Friday, June 30, 2023

Extraction

 I’ve been avoiding Extraction for a while, mainly based on a terrible trailer and it being a Netflix original. Seeing some of the action from the sequel got me curious, though, so… here we are! TLDR: It’s a pretty fun, sometimes great action movie brought down by some truly dire writing.

 Things kick off with in media res, with Caine McExtraction (Chris Hemsworth) stuck in the middle of a shootout in a bridge. It’s… not a great scene, to be honest – gritty, but not much happens and the action isn’t very engaging – and then it cuts to “2 days earlier”. A bit pointless, but ok, sure. Not feeling confident about the script.

 Our protagonist, who’s actually called Tyler Rake (say it out loud! It’s one of those comic-book names that’s just fun to enunciate) is your standard sad-sack, traumatized soldier with a side of a death wish (we know this because he pulls a suicidal stunt on a whim. In case you didn’t get the very obvious message, one scene later his handler (the great Goldshifteh Farahani, who gets next to nothing to do here) just states it out loud. Because that’s the level of scriptwriting we’re dealing with here; Living down to that trailer already.
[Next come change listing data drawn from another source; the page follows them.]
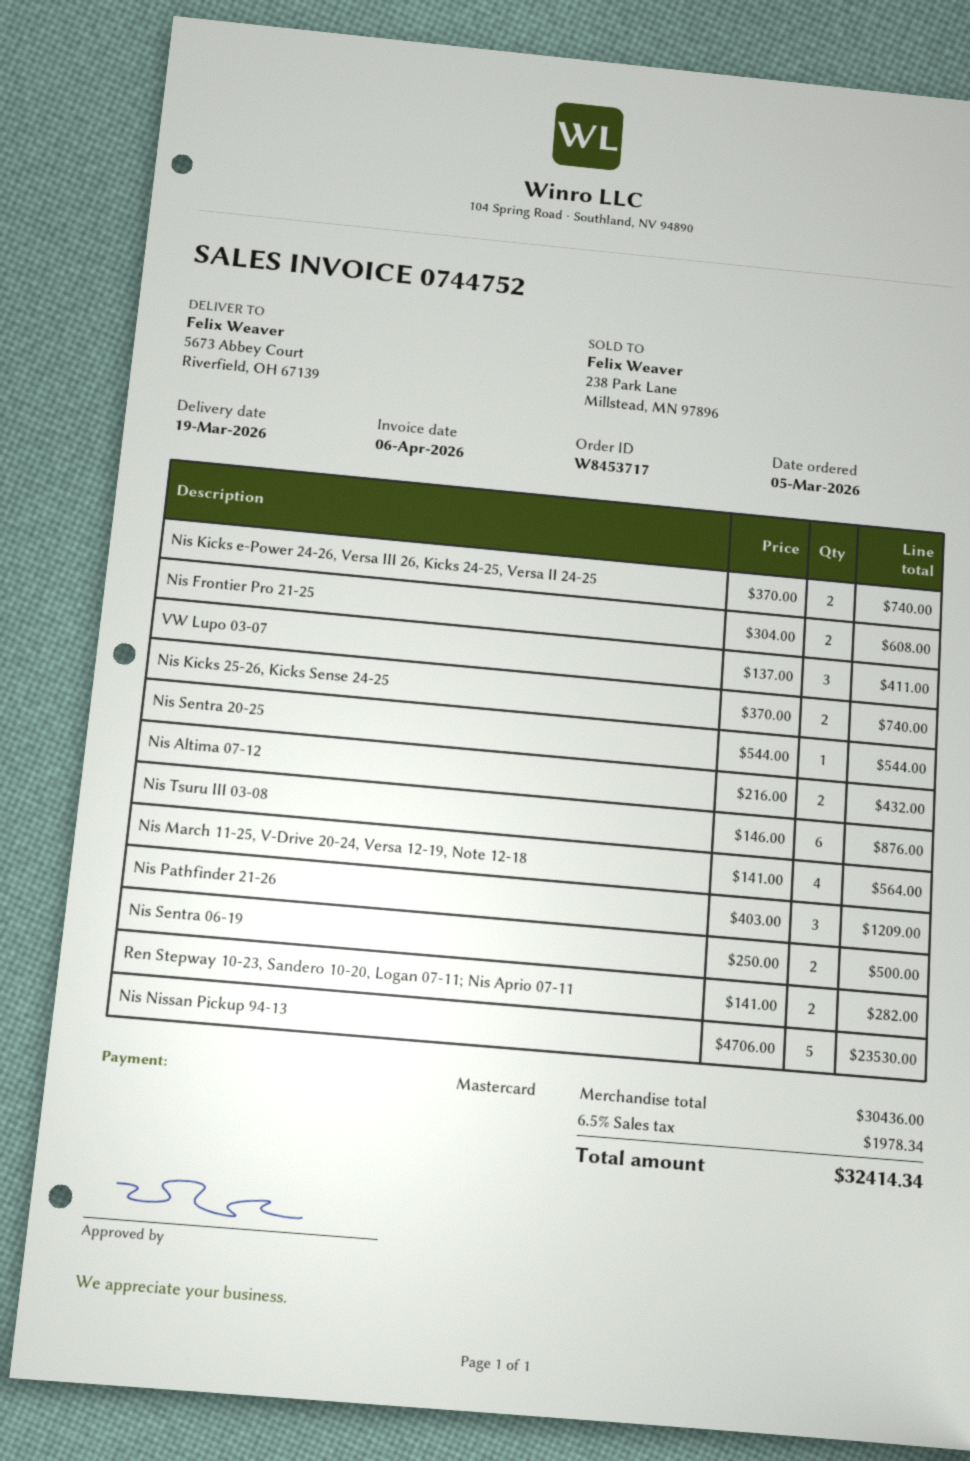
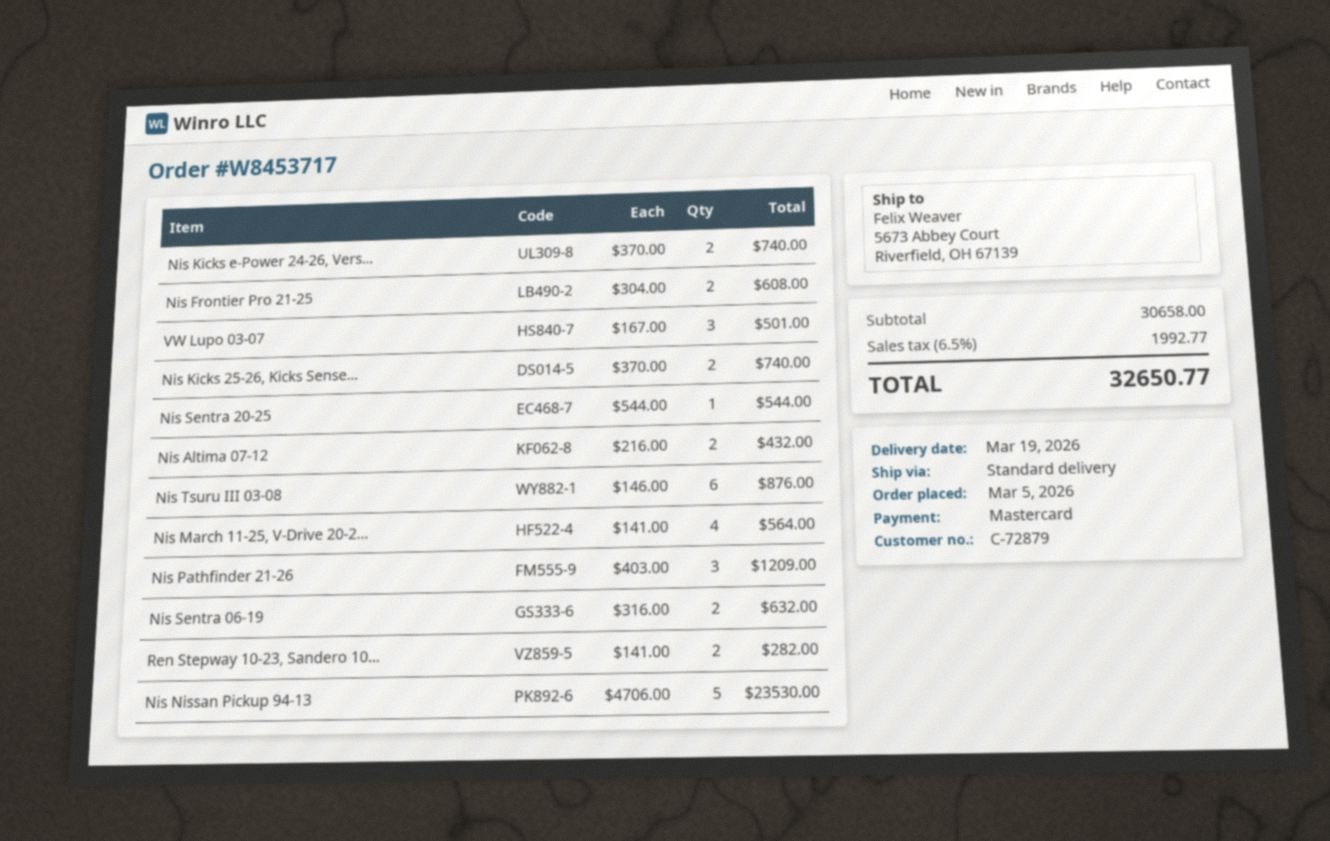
VW Lupo 03-07: 3 x 137.00 = 411.00 -> 3 x 167.00 = 501.00
Nis Sentra 06-19: 2 x 250.00 = 500.00 -> 2 x 316.00 = 632.00
subtotal: 30436.00 -> 30658.00
tax: 6.5% = 1978.34 -> 6.5% = 1992.77
total: 32414.34 -> 32650.77

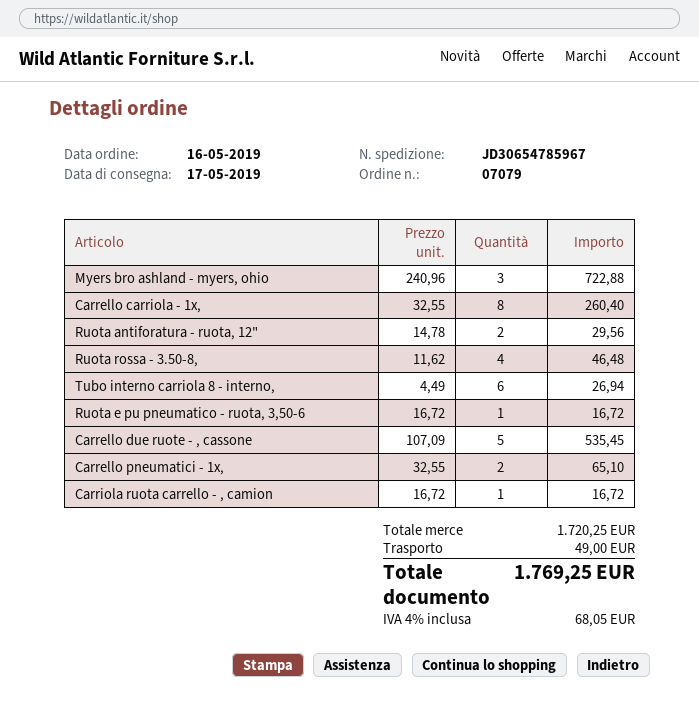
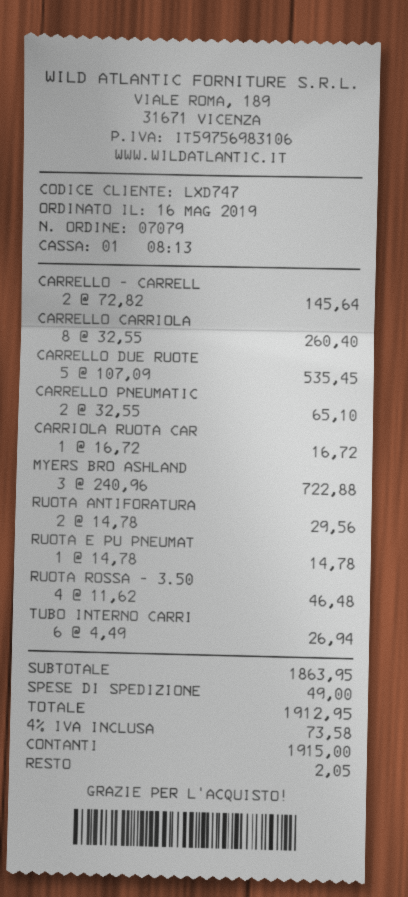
Ruota e pu pneumatico - ruota, 3,50-6: 1 x 16.72 = 16.72 -> 1 x 14.78 = 14.78
CARRELLO - CARRELL: none -> 2 x 72.82 = 145.64
subtotal: 1720.25 -> 1863.95
tax: 4% = 68.05 -> 4% = 73.58
total: 1769.25 -> 1912.95

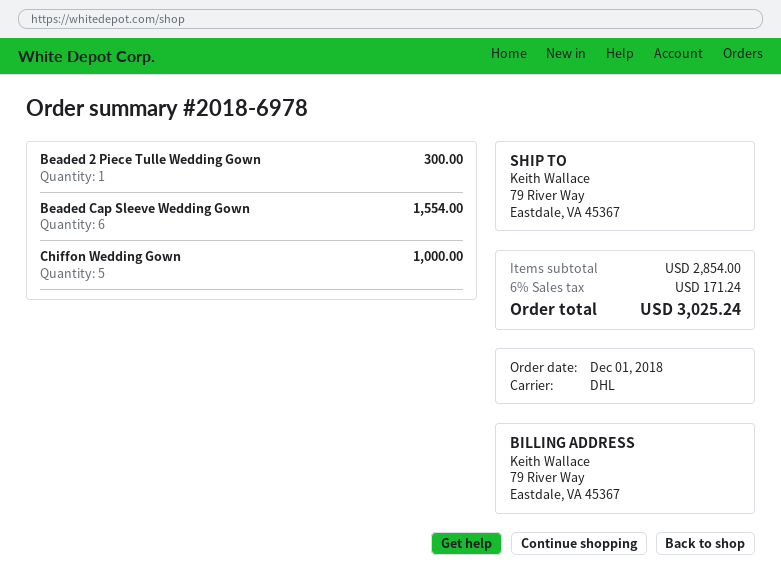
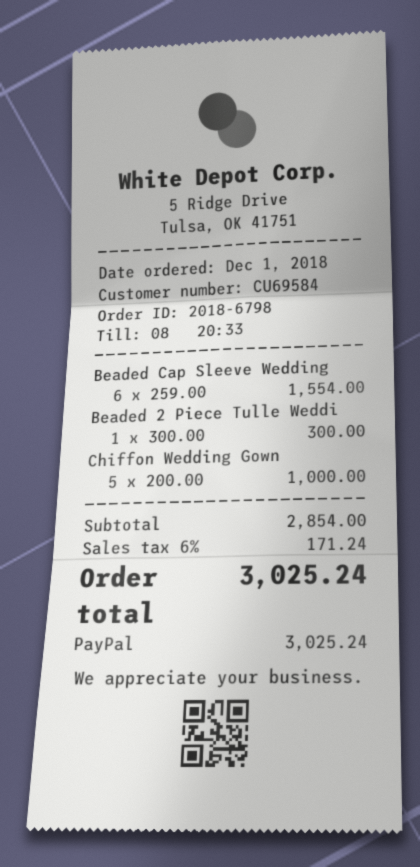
order number: 2018-6978 -> 2018-6798

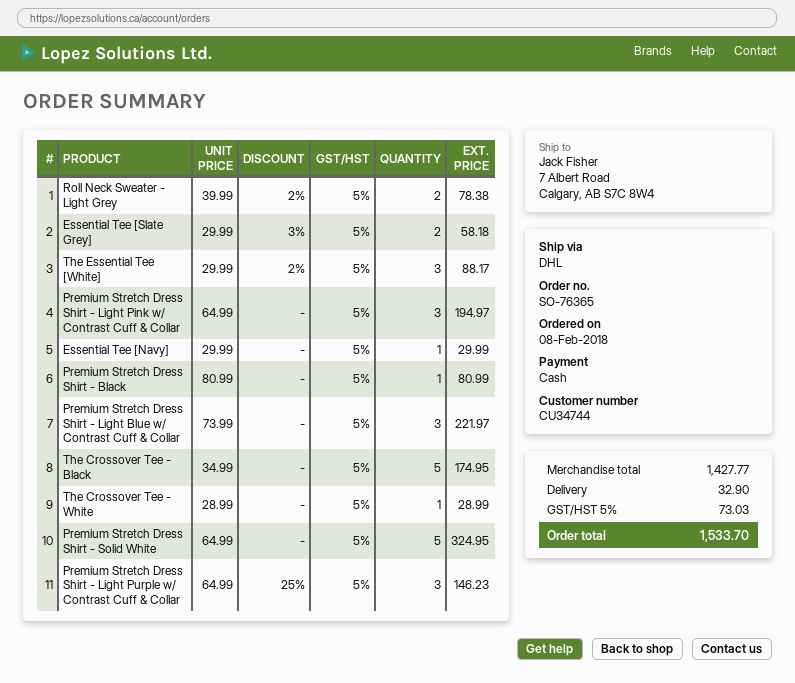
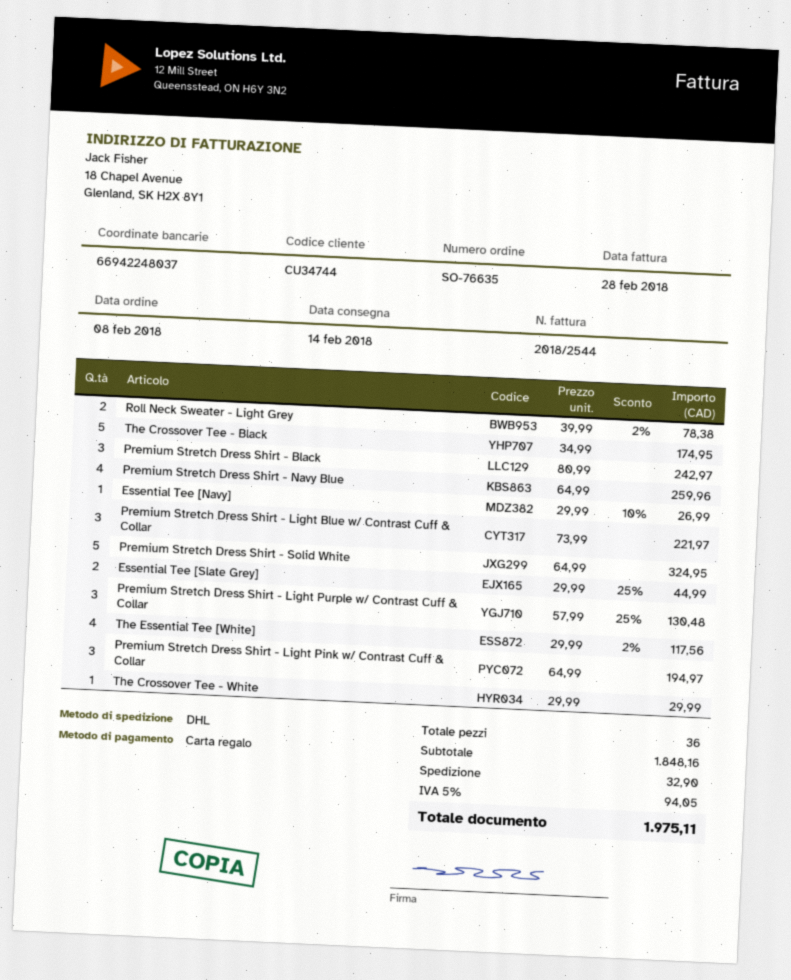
order number: SO-76365 -> SO-76635
payment method: cash -> gift card
Essential Tee [Slate Grey]: 2 x 29.99 - 3% = 58.18 -> 2 x 29.99 - 25% = 44.99
The Essential Tee [White]: 3 x 29.99 - 2% = 88.17 -> 4 x 29.99 - 2% = 117.56
Essential Tee [Navy]: 1 x 29.99 = 29.99 -> 1 x 29.99 - 10% = 26.99
Premium Stretch Dress Shirt - Black: 1 x 80.99 = 80.99 -> 3 x 80.99 = 242.97
The Crossover Tee - White: 1 x 28.99 = 28.99 -> 1 x 29.99 = 29.99
Premium Stretch Dress Shirt - Light Purple w/ Contrast Cuff & Collar: 3 x 64.99 - 25% = 146.23 -> 3 x 57.99 - 25% = 130.48
Premium Stretch Dress Shirt - Navy Blue: none -> 4 x 64.99 = 259.96
subtotal: 1427.77 -> 1848.16
tax: 5% = 73.03 -> 5% = 94.05
total: 1533.70 -> 1975.11

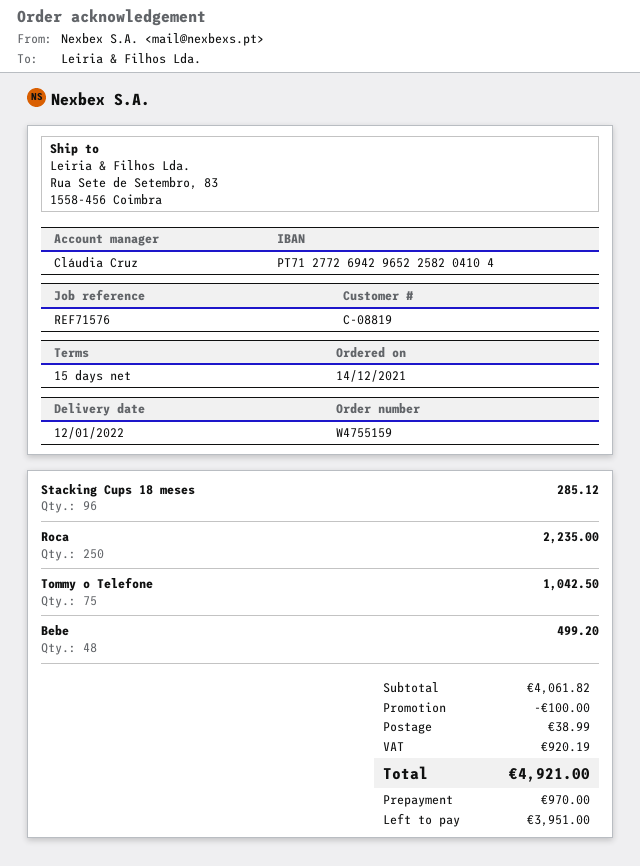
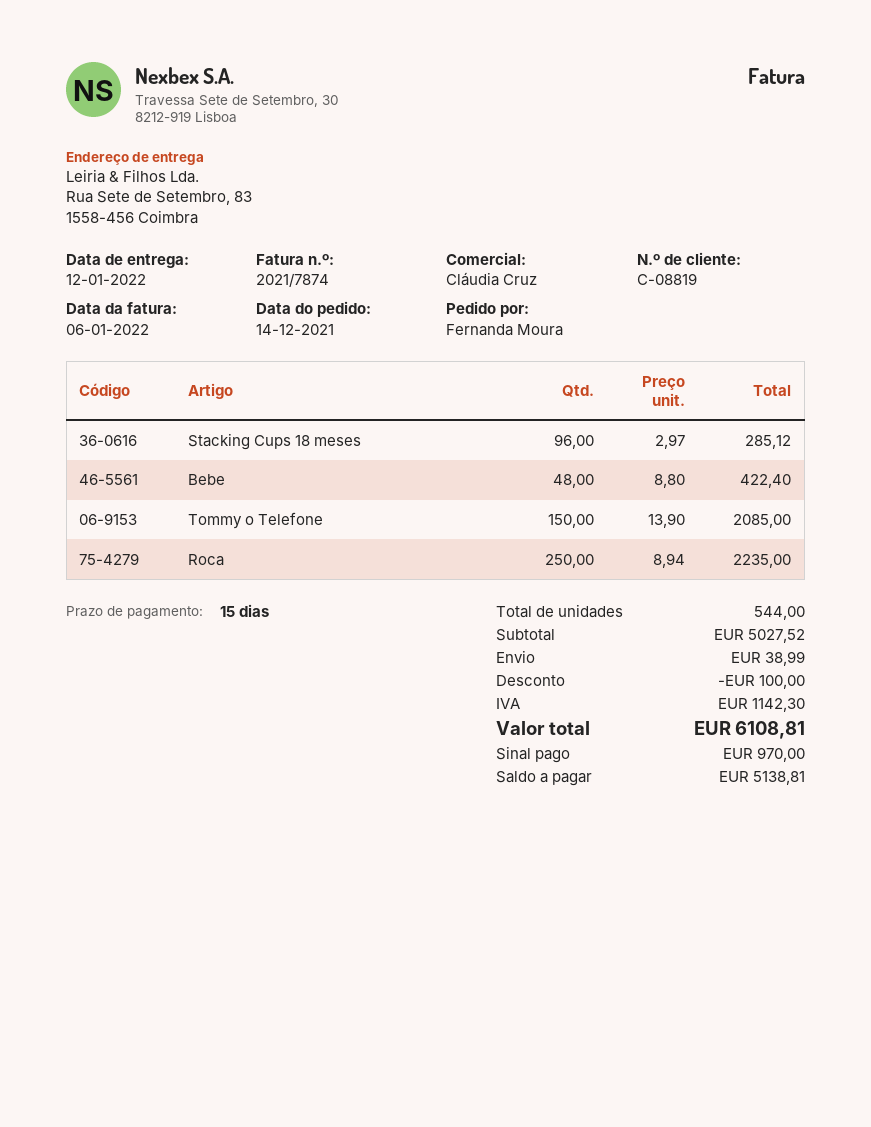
Tommy o Telefone: 75 for 1042.50 -> 150 for 2085.00
Bebe: 48 for 499.20 -> 48 for 422.40
subtotal: 4061.82 -> 5027.52
tax: 920.19 -> 1142.30
total: 4921.00 -> 6108.81
balance: 3951.00 -> 5138.81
 Tyler’s a mercenary, and his mission, should he choose to accept it, is to rescue Ovi (Rudhraksh Jaiswal), an imprisoned Indian kingpin’s son from a rival kingpin in Dhaka, Bangladesh. The problem? The kidnapper pretty much runs the city, including a heavy militarized police force. Also – the imprisoned kingpin has all his assets frozen, so he can’t pay the mercenary outfit the extraction fee; He instead sends his first in command, Saju (a very cool Randeep Hooda) to kill the mercs and snatch the kid.

 The movie peaks early on with some truly great action – the rescue has some cool hand to hand combat, both armed and unarmed, and some awesome stunts; the filming is a little choppy but crystal clear and immediate, and there are a lot of cool moves and painful-looking falls. But the surprising thing is that it keeps expanding in scope as Tyler and Ovi make their way through the vicinity trying to escape from goons and cops and Saju – there’s a ton of gunplay, knife fights (in a street where cars just won’t break), a very fun car chase… the works. And it’s long! About twenty-five minutes, with some asides, and a lot of it strung together into a (pretty well done) faux-one take.
 At the end it leaves our protagonists stuck in hostile territory, with no means of extraction.

 From there on we get mediocre drama – some boring, predictable business with a fellow merc (David Harbour), a fun fight against a bunch of kids, trite bonding stuff. It all ends with another appropriately long fight on a bridge which I unfortunately didn’t think was nearly as good as some of the earlier stuff, despite the expanded scope. Some dodgy explosion CGI and the only available enemies being faceless mooks (and a tertiary character promoted to sniper) might have something to do with that.
 Still fun enough, though.

 The main problem here is a script that seems to understand the surface elements that make for a good action movie, but completely fails in developing them to… well, basically to any degree; it’s all skin deep, set dressing. Basic to a fault, never developing its threadbare themes into anything even remotely interesting; Just borrowing shit from better movies to give it the desired texture without any interest in saying something or enhancing the action.
 There’s a place for that sort of thing – as Polite Society accurately pointed out, tropes are tropes for a reason; But the uninspired way everything is recycled here, while still dotting its I’s and crossing its Ts to show that the writers have attended some screenwriting classes, is kind of off-putting.
 Given all this shit, it didn’t surprise me to find out it’s written by the Russo brothers (along with the author of the source comic, Ande Parks, but I wouldn’t hold it against him). This is very much of a piece with everything of their output as writers I’ve seen; These folks just completely suck at storytelling.

 (Let me state for the record that I somehow completely missed the script was theirs until the end credits! I thought they just produced.)

 The actors do wonders with the shitty lines they’re given. Hemsworth is basically a charisma golem, and he could play this soulful beefcake in a coma and still make it compelling. Rudhraksh Jaiswal is asked to do a lot more as the kidnappee and succeeds admirably, even when asked to provide some appropriately water-based trite wisdom. Randeep Hooda makes the biggest impression, though, delivering a very cool, relatable badass antagonist.
 Sam Hargrave, a veteran stuntman and stunt/fight coordinator, does pretty well directing his first full length film – and that's putting it mildly; Can’t think of that many established directors who could have pulled off that mid-movie action scene as well as he did.

 For all my railing against the script – and I could go on, from the pointless, hacky gesture at the end to the bad guy following the action on binoculars from miles away as if it was a football match (which to be honest is the more fun type of dumb I like in this sort of thing!) …in the end it’s mostly harmless and provides the requisite excuses for a bunch of people to get shot up good. Don't need to forgive something that's this easily forgotten. Thankfully everything else comes through; Can’t wait to see what Hargrave does to top it in the sequel.